**What to work on:**
Provide again, from the entries below, every line from the one containing "10% और 12.5%" through the one containing "विदेशJuly 23, 2026", exactly as written, and no other line.

(Record excerpts begins)

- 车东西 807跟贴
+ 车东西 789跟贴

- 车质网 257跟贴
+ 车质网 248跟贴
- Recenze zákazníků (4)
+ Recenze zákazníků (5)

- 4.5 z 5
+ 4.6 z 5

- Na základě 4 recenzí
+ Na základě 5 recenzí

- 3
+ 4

(Record excerpts ends)
(Record excerpts begins)

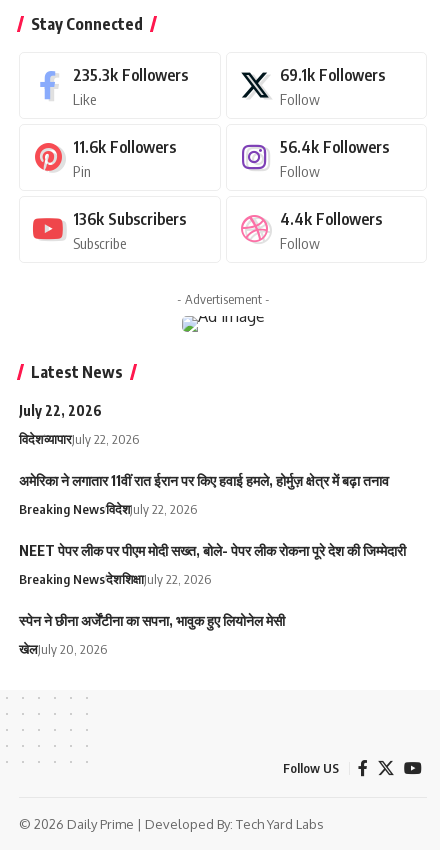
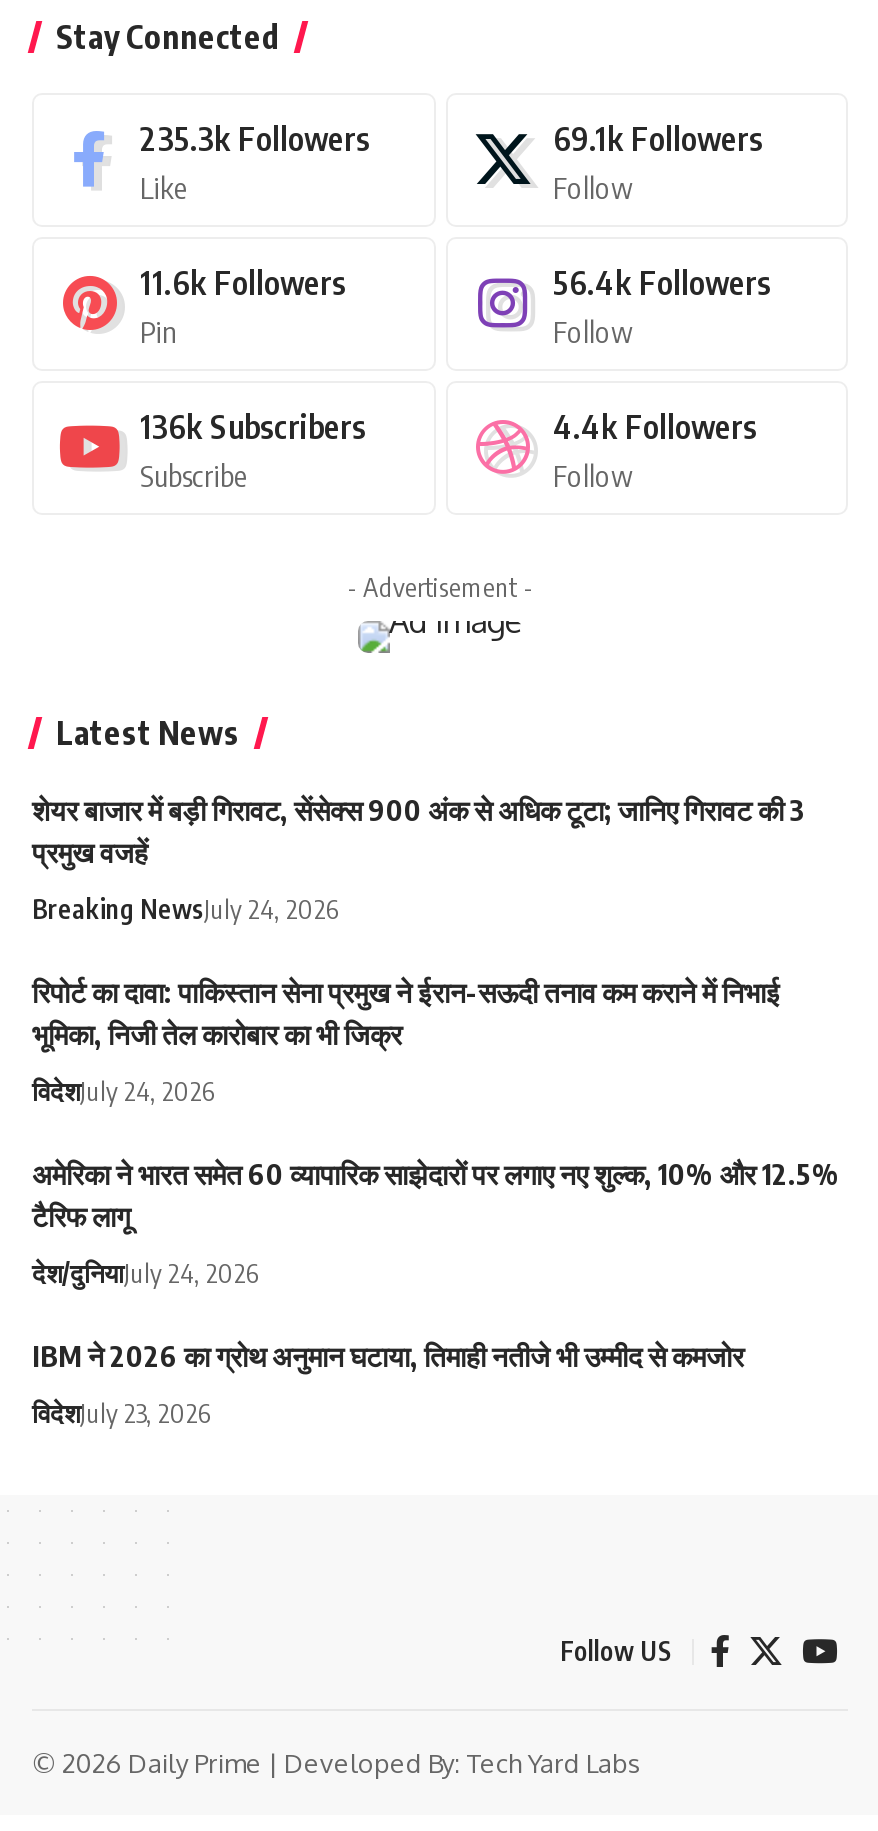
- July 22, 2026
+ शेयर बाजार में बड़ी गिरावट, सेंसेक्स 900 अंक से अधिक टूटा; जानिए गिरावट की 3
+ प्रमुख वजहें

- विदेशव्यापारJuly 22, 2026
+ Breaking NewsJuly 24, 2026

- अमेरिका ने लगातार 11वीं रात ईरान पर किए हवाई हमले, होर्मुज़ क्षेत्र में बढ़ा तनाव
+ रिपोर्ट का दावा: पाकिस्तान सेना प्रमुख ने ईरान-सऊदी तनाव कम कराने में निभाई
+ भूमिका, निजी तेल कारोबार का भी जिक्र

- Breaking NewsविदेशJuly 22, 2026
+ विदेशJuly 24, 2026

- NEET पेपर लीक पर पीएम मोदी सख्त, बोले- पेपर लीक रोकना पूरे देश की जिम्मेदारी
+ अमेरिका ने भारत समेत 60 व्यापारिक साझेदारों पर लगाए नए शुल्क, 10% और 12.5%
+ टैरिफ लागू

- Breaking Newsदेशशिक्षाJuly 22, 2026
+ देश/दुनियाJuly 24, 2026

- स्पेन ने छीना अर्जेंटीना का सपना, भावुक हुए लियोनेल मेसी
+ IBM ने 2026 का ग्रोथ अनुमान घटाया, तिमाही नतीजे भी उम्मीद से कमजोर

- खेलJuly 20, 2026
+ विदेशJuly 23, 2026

(Record excerpts ends)

**Solution for this task:**
+ अमेरिका ने भारत समेत 60 व्यापारिक साझेदारों पर लगाए नए शुल्क, 10% और 12.5%
+ टैरिफ लागू

- Breaking Newsदेशशिक्षाJuly 22, 2026
+ देश/दुनियाJuly 24, 2026

- स्पेन ने छीना अर्जेंटीना का सपना, भावुक हुए लियोनेल मेसी
+ IBM ने 2026 का ग्रोथ अनुमान घटाया, तिमाही नतीजे भी उम्मीद से कमजोर

- खेलJuly 20, 2026
+ विदेशJuly 23, 2026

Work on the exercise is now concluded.